BoJ officials sent the Yen sharply lower by unexpectedly boosting Quantitative Easing purchases at their October 31 meeting, and the current pace of QE will boost the Bank of Japan’s balance sheet to nearly 60 percent of Japanese Gross Domestic Product through 2015. If they raise QE even further, which I think is likely, that percentage grows faster. The US Federal Reserve and Bank of England, by comparison, seem likely to keep their total assets and liabilities to approximately 25 percent of GDP.
Last year I likewise emphasized the political threat to the Yen as a key reason it could fall further:
“Public debt is likewise a major reason that the BoJ and the Japanese Government will keep its finger on the 'trigger' of further easing. Extraordinarily large public debt mean that central bank bond buying will be too difficult to resist. Politicians will keep pressure on the central bank to continue buying [debt].”

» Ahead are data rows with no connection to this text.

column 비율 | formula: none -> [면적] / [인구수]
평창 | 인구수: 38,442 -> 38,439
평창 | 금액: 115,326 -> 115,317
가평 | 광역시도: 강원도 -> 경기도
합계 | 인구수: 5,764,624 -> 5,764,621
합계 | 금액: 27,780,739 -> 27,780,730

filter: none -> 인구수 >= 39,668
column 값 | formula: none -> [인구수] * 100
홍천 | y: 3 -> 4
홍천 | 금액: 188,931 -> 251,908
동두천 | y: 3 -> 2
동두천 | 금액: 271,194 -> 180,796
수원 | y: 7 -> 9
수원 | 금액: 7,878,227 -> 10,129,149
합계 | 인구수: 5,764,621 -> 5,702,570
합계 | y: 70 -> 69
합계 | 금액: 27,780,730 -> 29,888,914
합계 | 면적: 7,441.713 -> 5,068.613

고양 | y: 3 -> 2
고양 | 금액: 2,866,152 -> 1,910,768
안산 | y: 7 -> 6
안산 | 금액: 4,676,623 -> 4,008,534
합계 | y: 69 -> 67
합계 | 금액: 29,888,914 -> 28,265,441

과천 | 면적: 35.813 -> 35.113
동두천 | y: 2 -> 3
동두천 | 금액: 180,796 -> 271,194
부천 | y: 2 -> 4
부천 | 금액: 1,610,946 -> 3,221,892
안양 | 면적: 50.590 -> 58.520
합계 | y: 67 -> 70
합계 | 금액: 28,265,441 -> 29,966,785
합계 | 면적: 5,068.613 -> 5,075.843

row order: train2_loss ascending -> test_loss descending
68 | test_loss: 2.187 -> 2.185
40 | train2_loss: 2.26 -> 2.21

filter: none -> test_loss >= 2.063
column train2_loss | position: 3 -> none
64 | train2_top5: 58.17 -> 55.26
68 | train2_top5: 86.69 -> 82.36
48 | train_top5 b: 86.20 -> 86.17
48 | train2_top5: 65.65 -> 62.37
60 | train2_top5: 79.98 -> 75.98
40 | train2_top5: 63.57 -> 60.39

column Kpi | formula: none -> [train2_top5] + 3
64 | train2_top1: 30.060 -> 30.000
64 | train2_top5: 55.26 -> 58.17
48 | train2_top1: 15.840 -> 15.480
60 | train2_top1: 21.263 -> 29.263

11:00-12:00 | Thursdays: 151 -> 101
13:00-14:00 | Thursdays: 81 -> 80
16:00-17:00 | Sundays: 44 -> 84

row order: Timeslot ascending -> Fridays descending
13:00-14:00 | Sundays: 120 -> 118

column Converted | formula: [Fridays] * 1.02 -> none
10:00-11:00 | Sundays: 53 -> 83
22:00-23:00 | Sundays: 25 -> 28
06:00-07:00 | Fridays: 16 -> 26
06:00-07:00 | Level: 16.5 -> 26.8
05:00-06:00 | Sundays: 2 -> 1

This fact is still true, and I think economic and fiscal underperformance will put further pressure on politicians.
What are the risks? I need to emphasize that, all else remaining equal, I think these factors will send the Yen lower versus the Dollar in 2015. Yet that statement is a bit ridiculous in making forecasts.
Market factors and conditions can and do change in an instant, and there are always the unknown-unknown risks (a.k.a. “Black Swans”) which can change the game entirely. But even foreseeable events could materially change JPY trading dynamics.
Major global equity indices continue to hit record-peaks and encourage risk-taking. In FX this has often meant selling JPY to buy higher-yielders, but a flight to safety comparable to what we saw in 2007-2008 would likely force substantial pullbacks in the USDJPY and JPY crosses. I should further emphasize that nothing moves in a straight line, and USDJPY corrections seem especially likely.
Yet all else remaining equal I expect the Yen will fall even further versus the US Dollar in 2015.